Start of Data for this task
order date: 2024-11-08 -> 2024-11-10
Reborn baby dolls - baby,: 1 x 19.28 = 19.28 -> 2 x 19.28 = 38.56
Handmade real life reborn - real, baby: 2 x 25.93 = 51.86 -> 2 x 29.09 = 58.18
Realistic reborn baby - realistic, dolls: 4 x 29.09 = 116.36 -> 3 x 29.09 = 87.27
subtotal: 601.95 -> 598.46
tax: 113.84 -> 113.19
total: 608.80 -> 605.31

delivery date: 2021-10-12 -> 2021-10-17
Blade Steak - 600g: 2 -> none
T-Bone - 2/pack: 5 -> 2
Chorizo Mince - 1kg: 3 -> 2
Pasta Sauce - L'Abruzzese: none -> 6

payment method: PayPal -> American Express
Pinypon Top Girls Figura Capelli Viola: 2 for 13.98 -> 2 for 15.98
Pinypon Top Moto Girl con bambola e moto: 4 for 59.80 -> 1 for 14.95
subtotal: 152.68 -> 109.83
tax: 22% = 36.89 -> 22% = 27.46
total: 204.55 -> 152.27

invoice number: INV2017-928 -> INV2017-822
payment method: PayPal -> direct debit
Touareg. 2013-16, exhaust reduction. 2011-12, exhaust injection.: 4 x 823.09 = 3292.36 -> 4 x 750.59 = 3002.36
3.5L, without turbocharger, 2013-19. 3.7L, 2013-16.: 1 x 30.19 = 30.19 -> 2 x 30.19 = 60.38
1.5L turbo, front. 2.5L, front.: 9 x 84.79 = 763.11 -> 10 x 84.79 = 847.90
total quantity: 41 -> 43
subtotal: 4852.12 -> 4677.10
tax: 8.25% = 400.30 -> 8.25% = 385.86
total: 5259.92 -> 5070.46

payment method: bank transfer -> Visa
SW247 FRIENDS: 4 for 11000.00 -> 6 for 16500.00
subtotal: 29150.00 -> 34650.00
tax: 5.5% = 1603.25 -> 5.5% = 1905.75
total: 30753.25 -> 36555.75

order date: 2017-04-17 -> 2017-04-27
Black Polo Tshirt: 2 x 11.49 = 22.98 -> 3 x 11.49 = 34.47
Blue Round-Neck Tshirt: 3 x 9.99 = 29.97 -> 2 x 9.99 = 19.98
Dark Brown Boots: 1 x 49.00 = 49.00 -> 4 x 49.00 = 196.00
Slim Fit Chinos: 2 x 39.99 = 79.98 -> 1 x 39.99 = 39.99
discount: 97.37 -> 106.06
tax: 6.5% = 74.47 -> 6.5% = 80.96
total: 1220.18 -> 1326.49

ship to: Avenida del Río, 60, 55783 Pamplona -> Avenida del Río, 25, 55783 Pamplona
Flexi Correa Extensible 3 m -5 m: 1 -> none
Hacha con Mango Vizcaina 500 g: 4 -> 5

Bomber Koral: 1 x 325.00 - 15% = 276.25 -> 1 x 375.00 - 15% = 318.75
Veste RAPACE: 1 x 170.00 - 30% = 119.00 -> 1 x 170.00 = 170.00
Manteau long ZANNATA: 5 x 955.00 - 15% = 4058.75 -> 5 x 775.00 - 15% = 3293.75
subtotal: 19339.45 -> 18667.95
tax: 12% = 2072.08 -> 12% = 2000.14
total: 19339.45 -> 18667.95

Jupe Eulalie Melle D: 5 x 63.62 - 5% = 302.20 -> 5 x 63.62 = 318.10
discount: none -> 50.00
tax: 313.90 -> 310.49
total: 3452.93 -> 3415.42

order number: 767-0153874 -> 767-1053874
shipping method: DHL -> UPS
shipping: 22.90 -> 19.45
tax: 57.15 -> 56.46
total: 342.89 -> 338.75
End of Data for this task
- Work order -
In full and without alteration, write out the data above.

- Solution to this problem -
order date: 2024-11-08 -> 2024-11-10
Reborn baby dolls - baby,: 1 x 19.28 = 19.28 -> 2 x 19.28 = 38.56
Handmade real life reborn - real, baby: 2 x 25.93 = 51.86 -> 2 x 29.09 = 58.18
Realistic reborn baby - realistic, dolls: 4 x 29.09 = 116.36 -> 3 x 29.09 = 87.27
subtotal: 601.95 -> 598.46
tax: 113.84 -> 113.19
total: 608.80 -> 605.31

delivery date: 2021-10-12 -> 2021-10-17
Blade Steak - 600g: 2 -> none
T-Bone - 2/pack: 5 -> 2
Chorizo Mince - 1kg: 3 -> 2
Pasta Sauce - L'Abruzzese: none -> 6

payment method: PayPal -> American Express
Pinypon Top Girls Figura Capelli Viola: 2 for 13.98 -> 2 for 15.98
Pinypon Top Moto Girl con bambola e moto: 4 for 59.80 -> 1 for 14.95
subtotal: 152.68 -> 109.83
tax: 22% = 36.89 -> 22% = 27.46
total: 204.55 -> 152.27

invoice number: INV2017-928 -> INV2017-822
payment method: PayPal -> direct debit
Touareg. 2013-16, exhaust reduction. 2011-12, exhaust injection.: 4 x 823.09 = 3292.36 -> 4 x 750.59 = 3002.36
3.5L, without turbocharger, 2013-19. 3.7L, 2013-16.: 1 x 30.19 = 30.19 -> 2 x 30.19 = 60.38
1.5L turbo, front. 2.5L, front.: 9 x 84.79 = 763.11 -> 10 x 84.79 = 847.90
total quantity: 41 -> 43
subtotal: 4852.12 -> 4677.10
tax: 8.25% = 400.30 -> 8.25% = 385.86
total: 5259.92 -> 5070.46

payment method: bank transfer -> Visa
SW247 FRIENDS: 4 for 11000.00 -> 6 for 16500.00
subtotal: 29150.00 -> 34650.00
tax: 5.5% = 1603.25 -> 5.5% = 1905.75
total: 30753.25 -> 36555.75

order date: 2017-04-17 -> 2017-04-27
Black Polo Tshirt: 2 x 11.49 = 22.98 -> 3 x 11.49 = 34.47
Blue Round-Neck Tshirt: 3 x 9.99 = 29.97 -> 2 x 9.99 = 19.98
Dark Brown Boots: 1 x 49.00 = 49.00 -> 4 x 49.00 = 196.00
Slim Fit Chinos: 2 x 39.99 = 79.98 -> 1 x 39.99 = 39.99
discount: 97.37 -> 106.06
tax: 6.5% = 74.47 -> 6.5% = 80.96
total: 1220.18 -> 1326.49

ship to: Avenida del Río, 60, 55783 Pamplona -> Avenida del Río, 25, 55783 Pamplona
Flexi Correa Extensible 3 m -5 m: 1 -> none
Hacha con Mango Vizcaina 500 g: 4 -> 5

Bomber Koral: 1 x 325.00 - 15% = 276.25 -> 1 x 375.00 - 15% = 318.75
Veste RAPACE: 1 x 170.00 - 30% = 119.00 -> 1 x 170.00 = 170.00
Manteau long ZANNATA: 5 x 955.00 - 15% = 4058.75 -> 5 x 775.00 - 15% = 3293.75
subtotal: 19339.45 -> 18667.95
tax: 12% = 2072.08 -> 12% = 2000.14
total: 19339.45 -> 18667.95

Jupe Eulalie Melle D: 5 x 63.62 - 5% = 302.20 -> 5 x 63.62 = 318.10
discount: none -> 50.00
tax: 313.90 -> 310.49
total: 3452.93 -> 3415.42

order number: 767-0153874 -> 767-1053874
shipping method: DHL -> UPS
shipping: 22.90 -> 19.45
tax: 57.15 -> 56.46
total: 342.89 -> 338.75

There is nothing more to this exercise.